## What the task asks
Copy all of the records below verbatim.

[Input records — start]

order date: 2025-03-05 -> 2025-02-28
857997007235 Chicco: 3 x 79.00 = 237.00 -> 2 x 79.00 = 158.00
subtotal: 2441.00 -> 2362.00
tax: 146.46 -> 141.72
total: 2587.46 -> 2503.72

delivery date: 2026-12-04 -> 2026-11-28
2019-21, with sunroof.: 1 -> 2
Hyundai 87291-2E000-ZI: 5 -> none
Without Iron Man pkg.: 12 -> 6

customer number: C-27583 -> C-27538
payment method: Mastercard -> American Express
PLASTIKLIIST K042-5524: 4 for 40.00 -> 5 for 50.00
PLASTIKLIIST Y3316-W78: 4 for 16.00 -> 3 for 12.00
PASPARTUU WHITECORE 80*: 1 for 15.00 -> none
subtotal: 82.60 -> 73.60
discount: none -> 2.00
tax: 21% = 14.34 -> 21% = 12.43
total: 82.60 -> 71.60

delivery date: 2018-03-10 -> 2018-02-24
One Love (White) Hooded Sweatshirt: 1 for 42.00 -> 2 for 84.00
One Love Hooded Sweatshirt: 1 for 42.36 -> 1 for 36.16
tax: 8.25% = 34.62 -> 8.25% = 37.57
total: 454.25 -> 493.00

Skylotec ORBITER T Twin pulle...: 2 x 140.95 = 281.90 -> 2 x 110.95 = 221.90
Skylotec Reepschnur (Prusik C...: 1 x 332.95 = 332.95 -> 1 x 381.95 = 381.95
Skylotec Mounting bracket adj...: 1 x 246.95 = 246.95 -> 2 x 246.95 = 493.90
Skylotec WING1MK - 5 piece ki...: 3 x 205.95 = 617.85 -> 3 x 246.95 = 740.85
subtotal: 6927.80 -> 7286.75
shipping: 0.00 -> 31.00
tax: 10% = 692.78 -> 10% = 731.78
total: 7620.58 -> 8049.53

[Input records — finish]

## Written response
order date: 2025-03-05 -> 2025-02-28
857997007235 Chicco: 3 x 79.00 = 237.00 -> 2 x 79.00 = 158.00
subtotal: 2441.00 -> 2362.00
tax: 146.46 -> 141.72
total: 2587.46 -> 2503.72

delivery date: 2026-12-04 -> 2026-11-28
2019-21, with sunroof.: 1 -> 2
Hyundai 87291-2E000-ZI: 5 -> none
Without Iron Man pkg.: 12 -> 6

customer number: C-27583 -> C-27538
payment method: Mastercard -> American Express
PLASTIKLIIST K042-5524: 4 for 40.00 -> 5 for 50.00
PLASTIKLIIST Y3316-W78: 4 for 16.00 -> 3 for 12.00
PASPARTUU WHITECORE 80*: 1 for 15.00 -> none
subtotal: 82.60 -> 73.60
discount: none -> 2.00
tax: 21% = 14.34 -> 21% = 12.43
total: 82.60 -> 71.60

delivery date: 2018-03-10 -> 2018-02-24
One Love (White) Hooded Sweatshirt: 1 for 42.00 -> 2 for 84.00
One Love Hooded Sweatshirt: 1 for 42.36 -> 1 for 36.16
tax: 8.25% = 34.62 -> 8.25% = 37.57
total: 454.25 -> 493.00

Skylotec ORBITER T Twin pulle...: 2 x 140.95 = 281.90 -> 2 x 110.95 = 221.90
Skylotec Reepschnur (Prusik C...: 1 x 332.95 = 332.95 -> 1 x 381.95 = 381.95
Skylotec Mounting bracket adj...: 1 x 246.95 = 246.95 -> 2 x 246.95 = 493.90
Skylotec WING1MK - 5 piece ki...: 3 x 205.95 = 617.85 -> 3 x 246.95 = 740.85
subtotal: 6927.80 -> 7286.75
shipping: 0.00 -> 31.00
tax: 10% = 692.78 -> 10% = 731.78
total: 7620.58 -> 8049.53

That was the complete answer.